The year 2019 is nearly over, and that means that “best movies of the decade” lists are being unrolled, like sacred scrolls from the high priests.
Every list is a zero-sum game. For every movie included, there’s a thousand movies excluded. And so a lot of movies are discarded as not being among “the best.”
This would be fine, except there’s a dirty truth that nobody acknowledges. Hold your breathe, because here it is…
Nobody in the world is qualified (yet) to put together a best-of-the-decade list.
Why not? Beyond the fact that we’re all blinded by the spirits of our time, unable to fully grasp which movies from the 2010s have cross-cultural and universal appeal, the stark economical fact is that no critic has surveyed the absolutely staggering amount of good movies made in the 2010s.
Let’s do the math. If a critic were really trying, he or she could watch three modern movies a day. That’s about 1000 per year. Which totals out to 10,000 in the decade of the 2010s.
Wow, that’s an amazing amount. Except that, according to letterboxd.com, there were 154,893 movies made during the 2010s! So the best that anybody could have done is watch 6% of the movies made during the 2010s.
I bet that actual paid movie critics, who do that work as a full-time job, watch 3-4 new movies per week. Correct me if I’m wrong, but if that’s the case, they are watching only about 2000 movies per decade, or just 1% of all movies made.
Now, it’s true that they probably don’t watch most of the garbage released on the indie circuit, small film festivals, student films, and so on. So some of those 154,983–and probably a majority–are total junk that should be avoided at all costs.
Nevertheless, there are few people who can fully grasp the enormity of cinema worldwide in the 2010s. Who can keep up with Hollywood’s major releases, in theaters and on streaming services, let alone Bollywood, Europe, East Asia, and basically the entire world?
No “Best-of-the-2010s” list could possibly be as thorough as a scholar such as me would prefer. What are these lists for, then?

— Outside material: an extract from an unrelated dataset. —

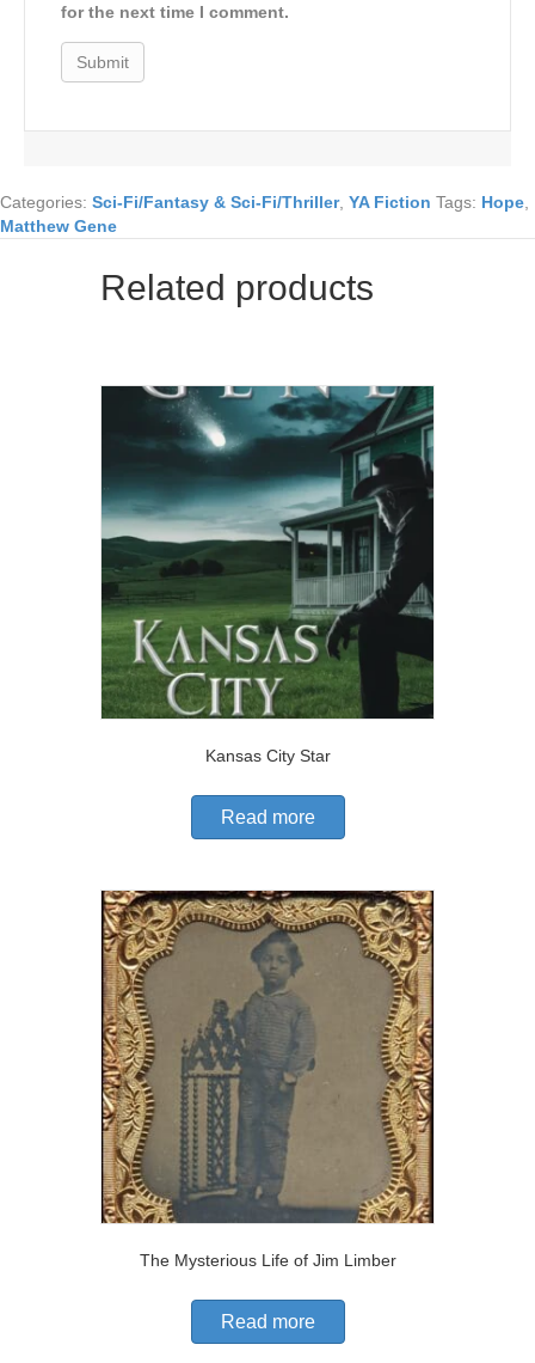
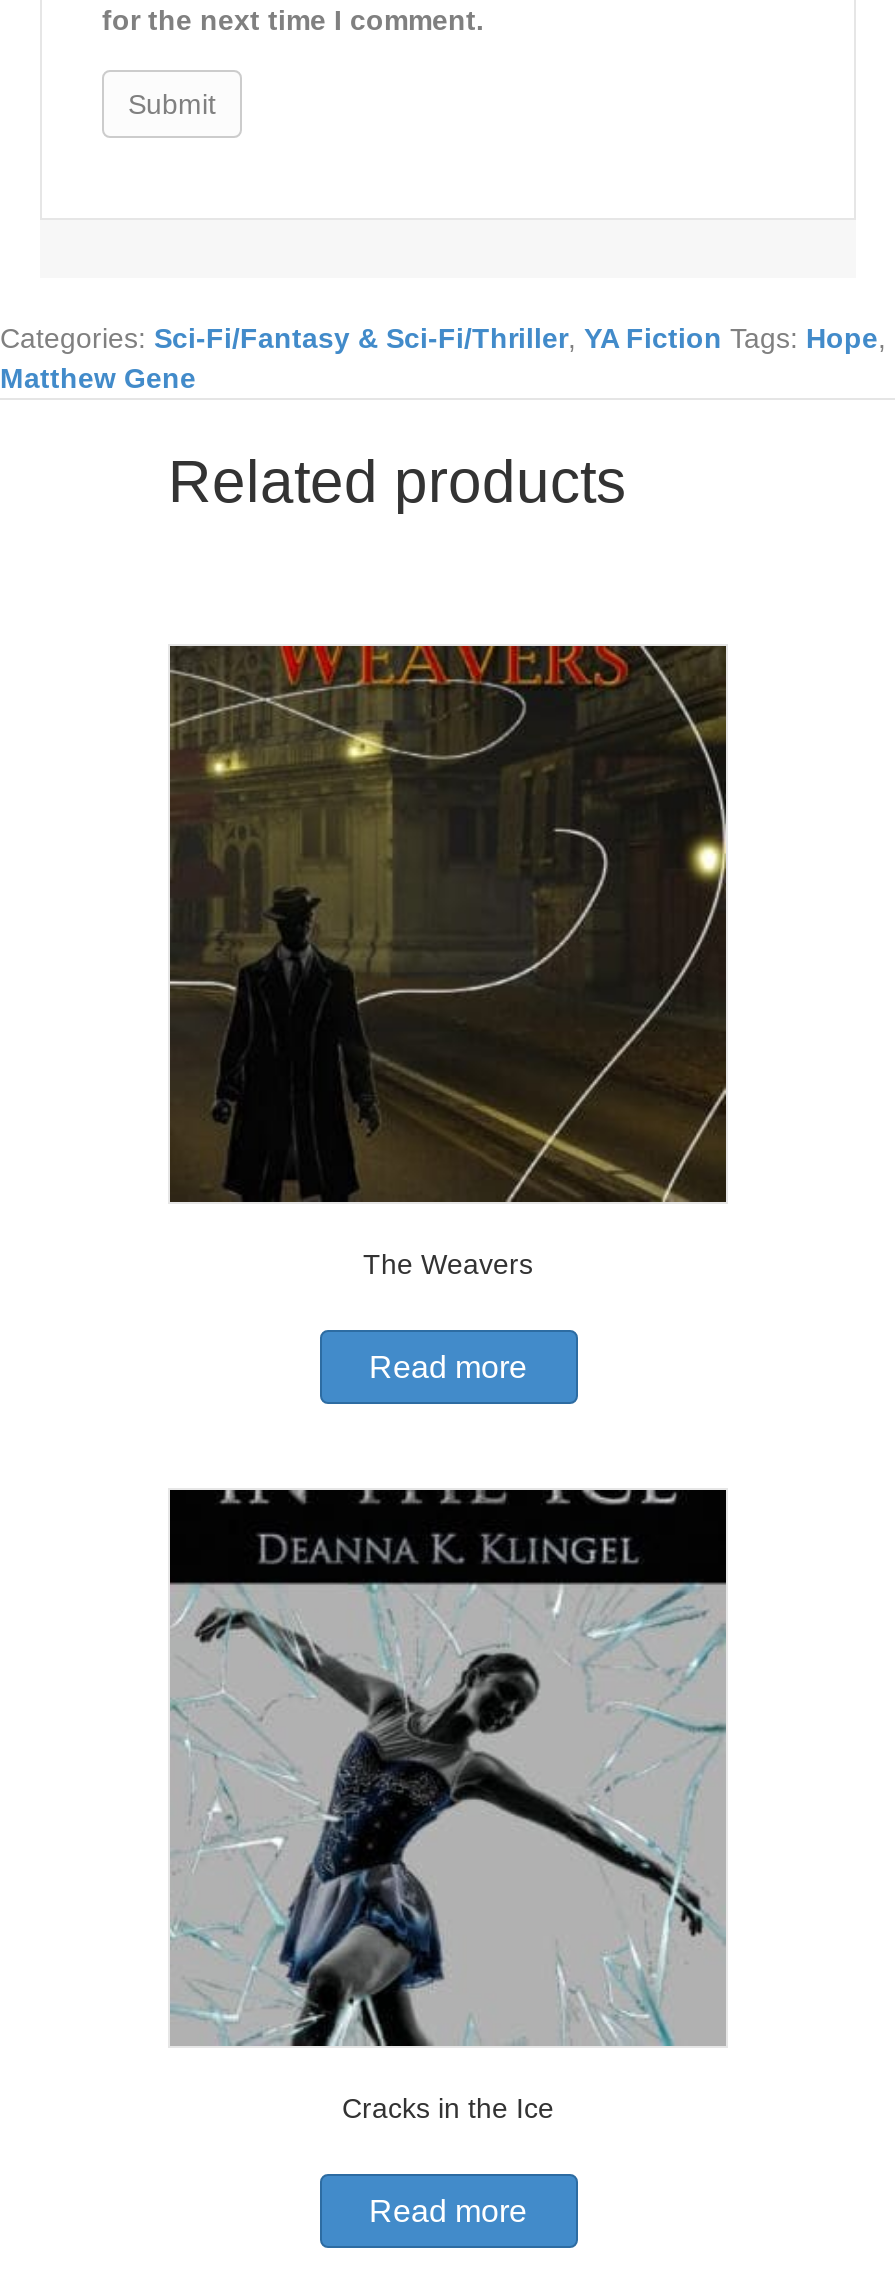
[100,385,435,765] [image] | Kansas City Star -> [168,644,728,1280] [image] | The Weavers
[100,890,433,1270] [image] | The Mysterious Life of Jim Limber -> [170,1488,728,2124] [image] | Cracks in the Ice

For fun. For entertainment. For conversation.
Great, but most of the lists, as it will turn out, will look the same. For example, compare the rogerebert.com list to the Onion AV Club’s list. These lists weren’t made by the same people, but they have pretty much the same movies in the top 20! What?!?
Can you say “groupthink”? How about “hivemind”?

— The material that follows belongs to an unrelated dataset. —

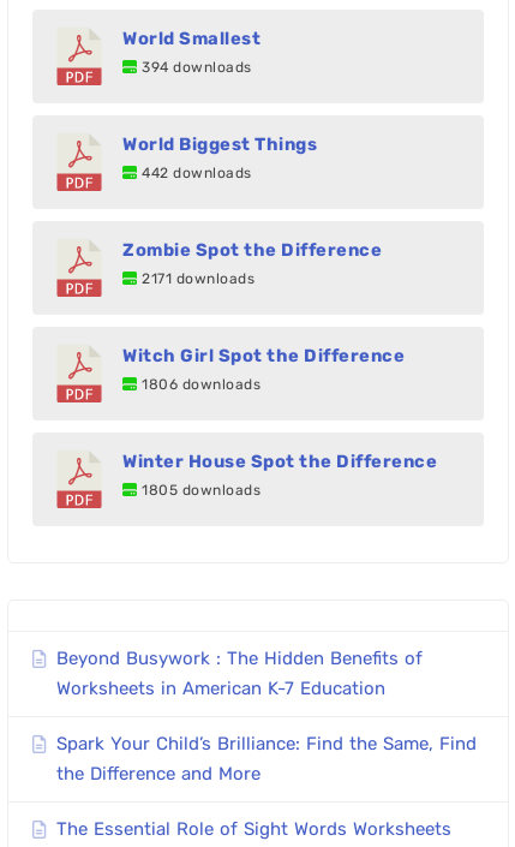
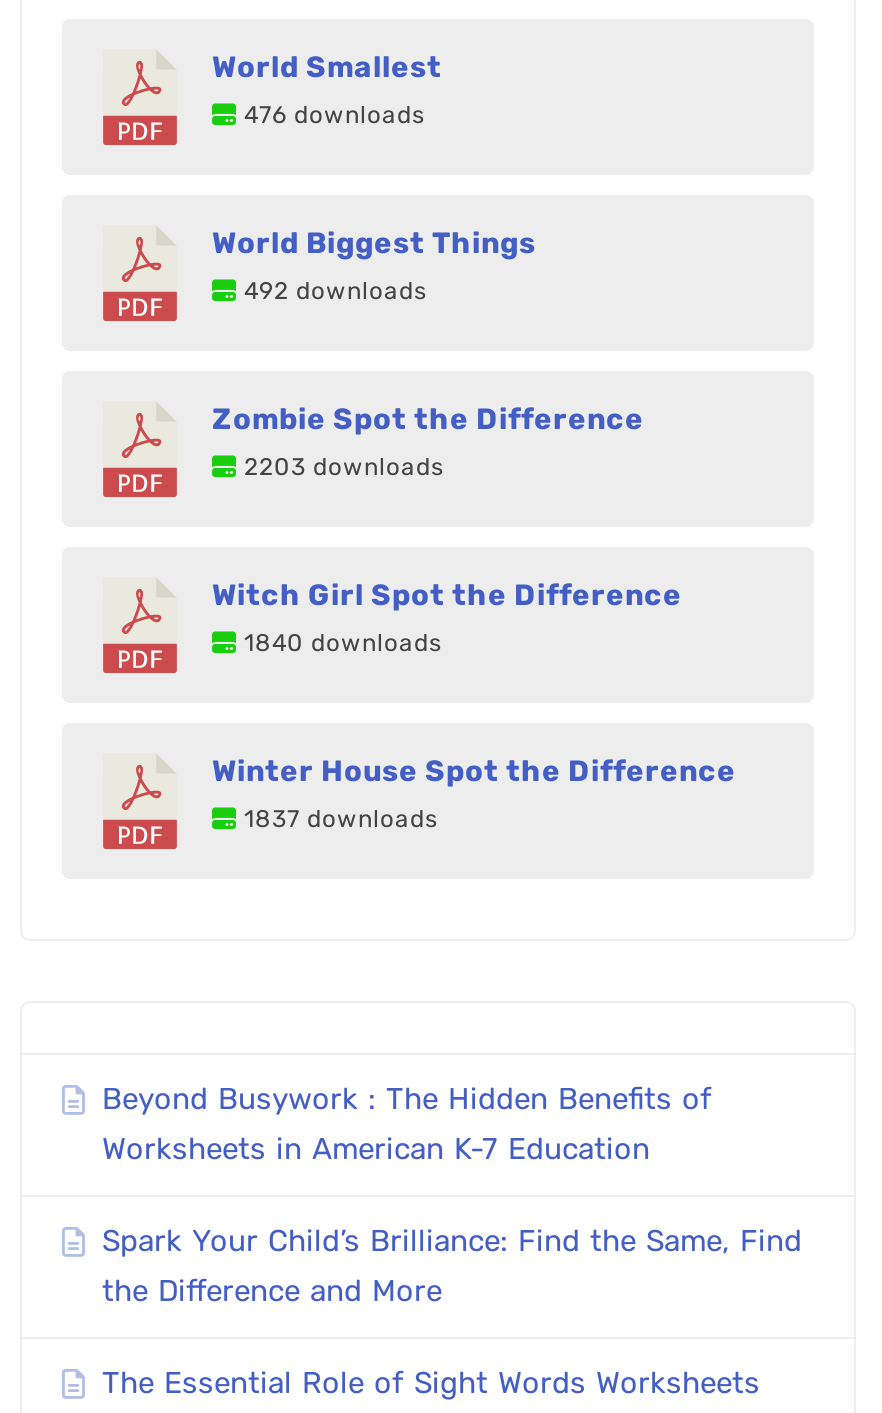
[137,59,251,76] 394 downloads -> [237,102,425,130] 476 downloads
[137,165,251,182] 442 downloads -> [237,278,427,306] 492 downloads
[137,271,254,288] 2171 downloads -> [237,454,444,482] 2203 downloads
[137,377,261,393] 1806 downloads -> [237,630,442,658] 1840 downloads
[137,482,261,499] 1805 downloads -> [237,806,438,834] 1837 downloads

That’s why you’re here: to see A COMPLETELY DIFFERENT LIST! (Well, mostly.)
And so I present to you the Greats of the 2010s, by me, a humble Midwesterner Movie Critic. Remember, this list is just for fun.
No doubt that most of these on the list will fall into the dustbin of history, if they already haven’t. But that doesn’t mean you shouldn’t try to watch them to see if you think otherwise.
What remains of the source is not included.